The Peter MacCallum Cancer Centre is going to be undertaking a world-first screening trial to determine how many women out of a participating 10,000 are carriers of common gene mutations associated with cancer.

The trial could be the first step towards routine screening for all women to assist in earlier diagnosis and increased life expectancy for cancer patients.

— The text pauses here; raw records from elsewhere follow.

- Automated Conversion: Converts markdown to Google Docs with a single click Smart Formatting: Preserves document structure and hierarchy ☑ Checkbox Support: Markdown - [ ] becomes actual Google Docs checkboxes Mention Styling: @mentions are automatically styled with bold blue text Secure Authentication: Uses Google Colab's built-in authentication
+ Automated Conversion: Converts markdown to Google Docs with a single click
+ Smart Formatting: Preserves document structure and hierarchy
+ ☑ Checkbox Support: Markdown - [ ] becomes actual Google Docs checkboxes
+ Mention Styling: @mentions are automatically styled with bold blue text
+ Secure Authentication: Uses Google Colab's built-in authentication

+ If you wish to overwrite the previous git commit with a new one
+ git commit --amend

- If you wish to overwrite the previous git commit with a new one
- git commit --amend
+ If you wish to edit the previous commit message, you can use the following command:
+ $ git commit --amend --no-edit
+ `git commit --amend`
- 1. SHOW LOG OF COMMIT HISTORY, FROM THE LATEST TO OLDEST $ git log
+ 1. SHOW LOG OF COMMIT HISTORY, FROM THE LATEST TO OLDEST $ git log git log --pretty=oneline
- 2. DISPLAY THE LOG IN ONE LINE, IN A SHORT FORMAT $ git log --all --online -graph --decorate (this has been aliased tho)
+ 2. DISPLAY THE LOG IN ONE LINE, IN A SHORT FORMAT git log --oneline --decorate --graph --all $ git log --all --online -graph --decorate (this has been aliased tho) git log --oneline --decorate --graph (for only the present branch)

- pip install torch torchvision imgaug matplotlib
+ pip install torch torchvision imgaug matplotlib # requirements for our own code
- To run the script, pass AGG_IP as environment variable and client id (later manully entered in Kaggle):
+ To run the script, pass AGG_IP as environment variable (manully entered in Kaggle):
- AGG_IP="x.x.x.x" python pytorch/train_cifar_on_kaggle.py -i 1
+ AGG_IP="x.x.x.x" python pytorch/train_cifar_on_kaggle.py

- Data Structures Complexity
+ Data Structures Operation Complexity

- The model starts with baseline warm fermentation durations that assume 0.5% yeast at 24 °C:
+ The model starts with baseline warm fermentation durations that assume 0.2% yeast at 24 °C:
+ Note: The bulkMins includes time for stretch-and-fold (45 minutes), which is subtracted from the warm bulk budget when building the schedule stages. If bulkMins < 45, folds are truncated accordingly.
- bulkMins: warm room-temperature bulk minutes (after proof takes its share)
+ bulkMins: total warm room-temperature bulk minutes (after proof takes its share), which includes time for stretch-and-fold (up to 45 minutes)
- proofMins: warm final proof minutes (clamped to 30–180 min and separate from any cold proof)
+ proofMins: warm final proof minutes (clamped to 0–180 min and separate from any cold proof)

The hospital have already completed a pilot study, screening 2,000 women. The study showed that for every 100 women tested one new carrier of genetic mutations was uncovered. The head of the Cancer Genetics Laboratory, Professor Ian Campbell explained;

“For every one person you detect with the screening, you would automatically identify another three to five mutation carriers as you extend the screening among their family.”

And furthermore, Prof Campbell explained that the screening was seen positively by the participants;

“They were upset that they were carriers, but ultimately they were all happy that it had been detected and hopeful that they can head off getting the cancer.”

The pilot looked at two gene mutations – in the BRCA1 and BRCA2 genes. Previous studies have shown that these mutations increase a woman’s risk of breast cancer and ovarian cancer by 85% and 65% respectively.

Currently a woman is only screened for the mutations after she or someone in her family is diagnosed. However, around half of those with one of the mutations don’t have a family history.

This kind of population based screening could have the potential to catch individual cancer cases earlier through increased screening or prevent them through risk reduction (e.g. women opting to undergo preventative mastectomies).

The new $1 million study funded by the National Health and Medical Research Council starting next month will screen participants from Lifepool, a database of 53,000 women.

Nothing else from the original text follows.